Peaches I hate living alone as well, particularly when things go wrong and I have to cope. On the other hand I really would not like to live with someone else. Being disabled does not help. I get round it by working 3-4 days a week , but now at almost 68 I'm finding it rather tiring and DD has told me I ought to stop or cut down.
I'm thinking about it. I suspect I'll still be thinking about it when I'm 72 and have to retire. Only the ministry of justice could insist on an age defined retirement.
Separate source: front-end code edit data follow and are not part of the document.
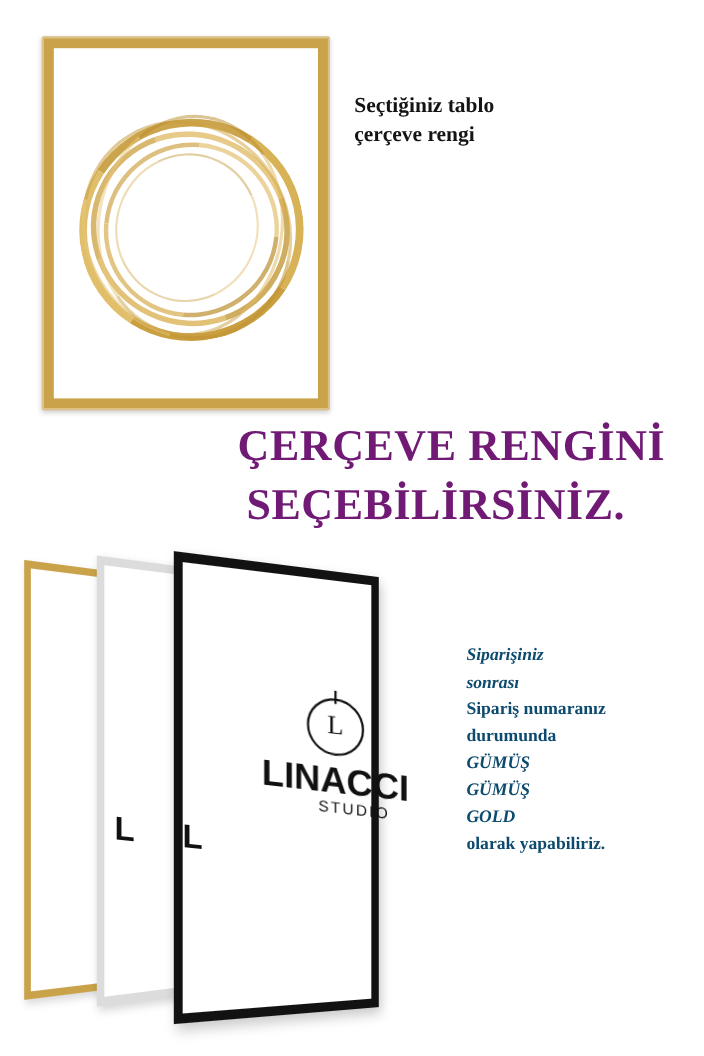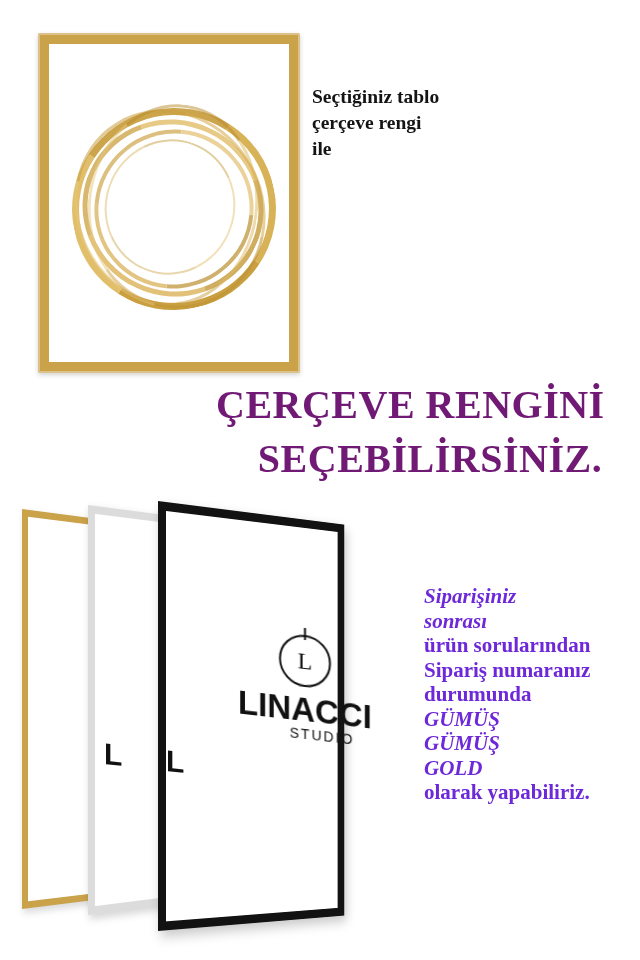--- a/index.html
+++ b/index.html
@@ -60,21 +60,21 @@
   .r1 { left: 6px;  top: 8px;  width: 190px; height: 188px; border-width: 7px;  opacity: .95; transform: rotate(-12deg); border-color:#caa043 #d6ae4d #c79a36 #e0bb63; }
   .r2 { left: 16px; top: 20px; width: 172px; height: 166px; border-width: 5px;  opacity: .8;  transform: rotate(25deg);  border-color:#e2bd69 #c49a3a #dcb257 #cfa murky; border-color:#e2bd69 #c49a3a #dcb257 #cfa64a; }
   .r3 { left: 28px; top: 30px; width: 152px; height: 150px; border-width: 4px;  opacity: .7;  transform: rotate(-40deg); border-color:#cfa64a #e3c071 #bb8f30 #d7ad50; }
   .r4 { left: 2px;  top: 16px; width: 198px; height: 180px; border-width: 3px;  opacity: .55; transform: rotate(58deg);  border-color:#d4aa4c #bf9333 #e6c679 #c99f41; }
   .r5 { left: 22px; top: 4px;  width: 164px; height: 196px; border-width: 3px;  opacity: .5;  transform: rotate(8deg);   border-color:#b98c2d #dfb85e #cba044 #e7c87c; }
   .r6 { left: 36px; top: 42px; width: 132px; height: 126px; border-width: 2px;  opacity: .45; transform: rotate(-70deg); border-color:#d9b25a #c1962f #e1bb66 #cea74c; }
 
   
   .caption-top {
     position: absolute;
-    left: 312px;
+    left: 322px;
     top: 84px;
     width: 300px;
     font-family: "Liberation Serif", serif;
     font-weight: bold;
     font-size: 19.5px;
     line-height: 26px;
     color: #141414;
   }
   .caption-top div { white-space: nowrap; }
 
@@ -84,21 +84,21 @@
     left: 216px;
     top: 378px;
     width: 420px;
     font-family: "Liberation Serif", serif;
     font-weight: bold;
     font-size: 40px;
     line-height: 54px;
     letter-spacing: 0.5px;
     color: #701a75;
   }
-  .headline .l2 { margin-left: 8px; text-align: center; }
+  .headline .l2 { margin-left: 8px; }
 
   
   .frames-group {
     position: absolute;
     left: 0px;
     top: 495px;
     width: 420px;
     height: 465px;
   }
   .tilt {
@@ -202,23 +202,23 @@
   }
 
   
   .caption-bottom {
     position: absolute;
     left: 424px;
     top: 584px;
     width: 212px;
     font-family: "Liberation Serif", serif;
     font-weight: bold;
-    font-size: 21px;
+    font-size: 16px;
     line-height: 24.5px;
-    color: #6d28d9;
+    color: #0c4a6e;
   }
   .caption-bottom div { white-space: nowrap; }
   .caption-bottom .italic { font-style: italic; font-weight: bold; }
 </style>
 </head>
 <body>
 
 <div class="top-frame">
   <div class="frame-inner">
     <div class="swirl">
@@ -228,21 +228,20 @@
       <div class="ring r4"></div>
       <div class="ring r5"></div>
       <div class="ring r6"></div>
     </div>
   </div>
 </div>
 
 <div class="caption-top">
   <div>Seçtiğiniz tablo</div>
   <div>çerçeve rengi</div>
-  <div>ile</div>
 </div>
 
 <div class="headline">
   <div class="l1">ÇERÇEVE RENGİNİ</div>
   <div class="l2">SEÇEBİLİRSİNİZ.</div>
 </div>
 
 <div class="frames-group">
   <div class="tilt frame-gold"></div>
   <div class="tilt frame-silver"></div>
@@ -256,20 +255,19 @@
       <span class="logo-l">L</span>
     </div>
     <div class="logo-word">LINACCI</div>
     <div class="logo-sub">STUDIO</div>
   </div>
 </div>
 
 <div class="caption-bottom">
   <div class="italic">Siparişiniz</div>
   <div class="italic">sonrası</div>
-  <div>ürün sorularından</div>
   <div>Sipariş numaranız</div>
   <div>durumunda</div>
   <div class="italic">GÜMÜŞ</div>
   <div class="italic">GÜMÜŞ</div>
   <div class="italic">GOLD</div>
   <div>olarak yapabiliriz.</div>
 </div>
 
 </body></html>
Mishap Wed 31-Oct-12 13:03:46

Learner - so glad that you got through the day so well and that the funeral was a fitting tribute for you to look back on with satisfaction of a job well done. Keep us posted.

Peaches - so hard for you. Lots of good suggestions on here; and lots of gnetters who understand your current situation who will be happy to advise and support at any time.

celebgran Wed 31-Oct-12 10:59:19

so pleased that you found comfort with the family and thanks for sharing tha t music link, it was lovely, my computer actually behaved and played it, been playing up lately.

It will be hard especially with run up to xmas but we are all here to support ou.